**DATA TO USE**.
****************
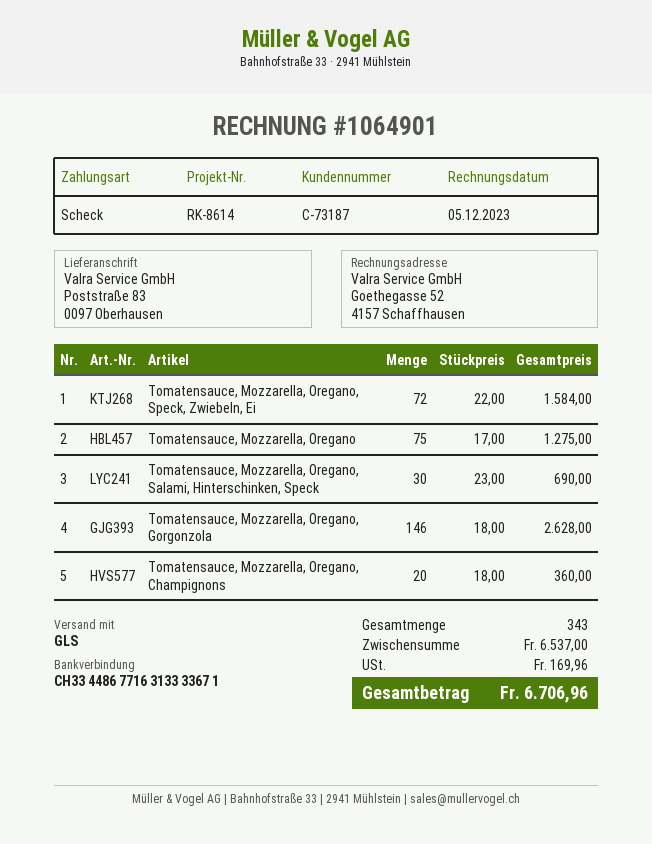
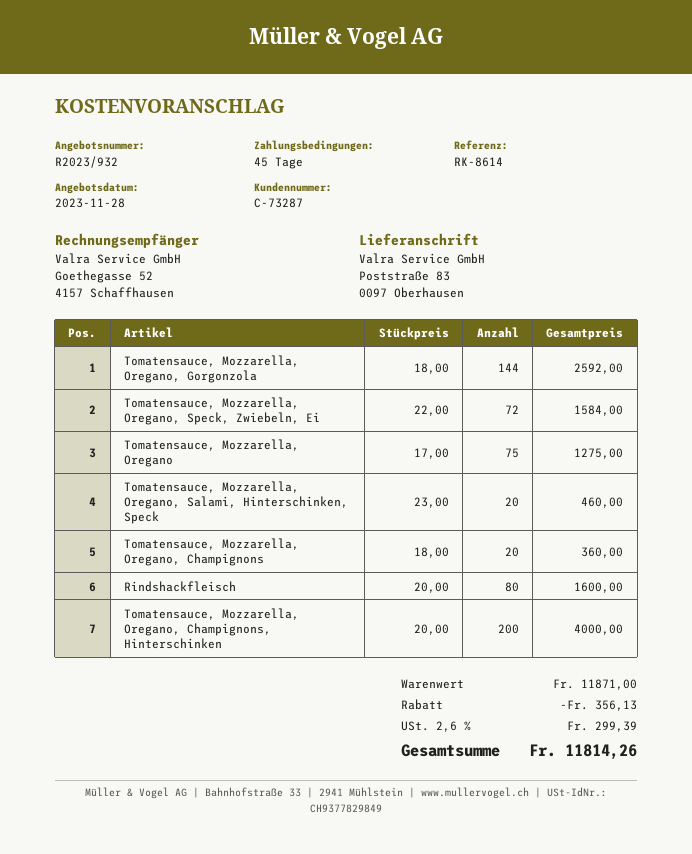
customer number: C-73187 -> C-73287
Tomatensauce, Mozzarella, Oregano, Salami, Hinterschinken, Speck: 30 x 23.00 = 690.00 -> 20 x 23.00 = 460.00
Tomatensauce, Mozzarella, Oregano, Gorgonzola: 146 x 18.00 = 2628.00 -> 144 x 18.00 = 2592.00
Rindshackfleisch: none -> 80 x 20.00 = 1600.00
Tomatensauce, Mozzarella, Oregano, Champignons, Hinterschinken: none -> 200 x 20.00 = 4000.00
subtotal: 6537.00 -> 11871.00
discount: none -> 356.13
tax: 169.96 -> 299.39
total: 6706.96 -> 11814.26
****************
**WORK REQUIRED**.
Without copying any picture, repeat all of the entries exactly.

**OUTPUT BELOW**.
customer number: C-73187 -> C-73287
Tomatensauce, Mozzarella, Oregano, Salami, Hinterschinken, Speck: 30 x 23.00 = 690.00 -> 20 x 23.00 = 460.00
Tomatensauce, Mozzarella, Oregano, Gorgonzola: 146 x 18.00 = 2628.00 -> 144 x 18.00 = 2592.00
Rindshackfleisch: none -> 80 x 20.00 = 1600.00
Tomatensauce, Mozzarella, Oregano, Champignons, Hinterschinken: none -> 200 x 20.00 = 4000.00
subtotal: 6537.00 -> 11871.00
discount: none -> 356.13
tax: 169.96 -> 299.39
total: 6706.96 -> 11814.26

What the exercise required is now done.